Nesta era de falsas notícias e embustes na Internet, felizmente existem aqueles que dedicam seu tempo para verificar esta suposta informação a fim de desvendar as falsidades. Hoje os chamamos de debunkers, ou “caçadores de mitos e embusteiros”. Mas assim como as notícias falsas não são um fenômeno exclusivamente moderno, também não é o ofício de refutá-lo: os debunkers de hoje têm um ilustre precursor que viveu no século XVII, o médico italiano Francesco Redi. Mas, como as melhores histórias, a de Redi também tem um final surpreendente.
O Redi toscano (18 de fevereiro de 1626 – 1 de março de 1697), médico chefe da corte dos Médicis, não teve falta de paternidades acadêmicas: em várias fontes de referência ele é designado como o pai da biologia experimental, parasitologia, toxicologia experimental e helmintologia (o estudo dos vermes helmintos). Ele estudou e descreveu mais de uma centena de parasitas, e neste campo ele fez uma de suas principais descobertas, que estes intrusos não surgiram do próprio corpo, mas nasceram de ovos.
Geração espontânea e víboras que beberam vinho
Esta observação estava de acordo com o que geralmente é considerado a sua maior contribuição para a ciência, a primeira refutação da geração espontânea. Em 1668, ele publicou suas experiências mostrando que as larvas não eram o produto da decomposição, mas sim a prole de moscas que punham seus ovos na carne. A introdução da condição de controle em suas experiências faz deles um exemplo pioneiro da metodologia aplicada nos laboratórios de hoje.
Com sua descoberta de que omne vivum ex vivo, ou que “toda vida vem da vida”, Redi desmascarou um mito que foi difundido em seu tempo, cujas origens remontam pelo menos a Aristóteles. Mas a ambição racionalista do toscano não se contentou com isso; ele também se dedicou a derrubar outras farsas populares, algumas das quais nos surpreendem hoje com sua ingenuidade.
Several destes mitos referia-se a víboras, animais aos quais Redi dedicou um trabalho volumoso. Era uma crença comum na sua época que estas cobras bebiam vinho e partiam os copos. Também se acreditava que o veneno vinha da vesícula biliar e que era tóxico se engolido. Ao analisar os animais que eram inoculados com o veneno com a cerda afiada de uma vassoura, o toscano observou que o seu sangue coagulava, e que o líquido venenoso só era nocivo se entrasse na corrente sanguínea, e não se fosse engolido.

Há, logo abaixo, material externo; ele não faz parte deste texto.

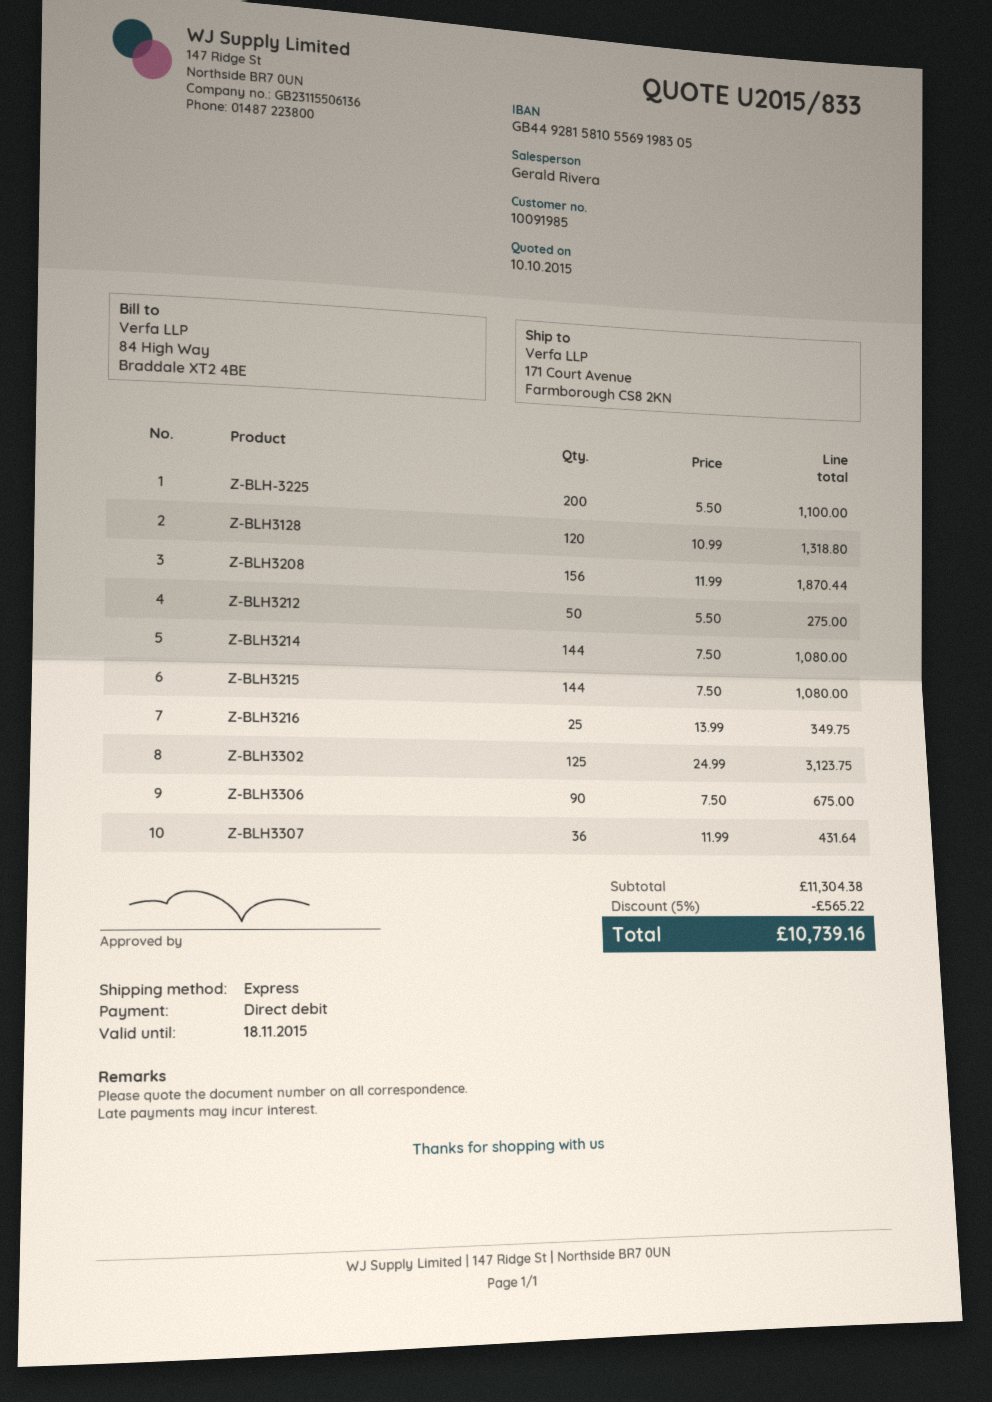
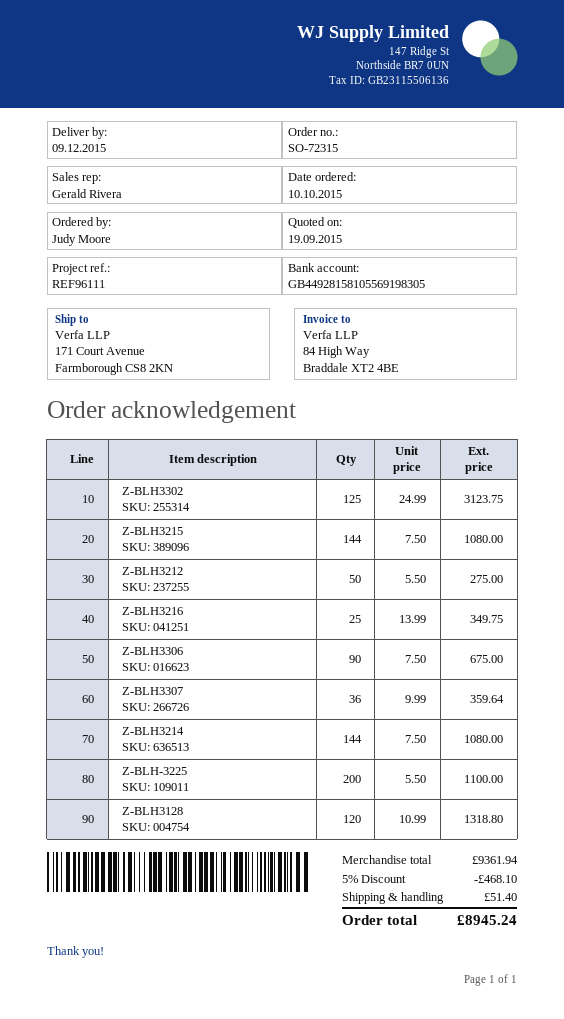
quote date: 2015-10-10 -> 2015-09-19
Z-BLH3208: 156 x 11.99 = 1870.44 -> none
Z-BLH3307: 36 x 11.99 = 431.64 -> 36 x 9.99 = 359.64
subtotal: 11304.38 -> 9361.94
discount: 5% = 565.22 -> 5% = 468.10
shipping: none -> 51.40
total: 10739.16 -> 8945.24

Aplicando um torniquete perto da mordida, o fluxo do veneno no coração podia ser reduzido.
Mas até este mito foi enganado de vez em quando: ele não encontrou outra explicação para os insetos que surgiram das galinhas das plantas, mas que foram as plantas que as produziram. Apesar de refutar a idéia de geração espontânea em carne morta, ele acreditava que um organismo vivo, uma planta, poderia criar um outro, um inseto.
O falso inventor dos óculos
No entanto, este não é o aspecto mais marcante da carreira de Redi, nem os seus versos comoventes elogiando os vinhos da sua Toscana nativa. Na verdade, a peça final mais inesperada no perfil do primeiro mito é que ele também foi um hábil criador de notícias falsas. Ele era tão hábil, de fato, que nem mesmo a era da Internet, com sua facilidade para expor embustes, ainda conseguiu apagar os traços de suas travessuras.
Avido para cantar as glórias de sua terra, Redi quis atribuir a invenção dos óculos a um toscano. Para isso, ele inventou a mentira de estar na posse da mais antiga referência escrita a este objeto, composta em 1299 pelo florentino Sandro di Pippozzo, um homem que nunca existiu. Redi também apontou outro toscano, o monge Alessandro di Spina, como o reinventor dos óculos, baseado em uma idéia anterior. O florentino Ferdinando Leopoldo del Migliore completou a farsa ao propor o nome do autor dessa suposta idéia anterior: Salvino degli Armati. Claro, ele também era florentino, e tão fictício quanto Pippozzo.
Migliore foi mais longe ao afirmar que em tempos passados houve na igreja de Santa Maria Maggiore em Florença um túmulo deste Armati cuja inscrição o identificou como o inventor dos óculos. Em 1841, esta suposta perda histórica foi emendada com a restauração da inscrição, sob um busto que retrata realmente o historiador Heródoto. Hoje persiste o falso monumento, assim como as numerosas referências que atribuem a invenção dos óculos a Spina ou Armati; notícias falsas que sobreviveram aos séculos.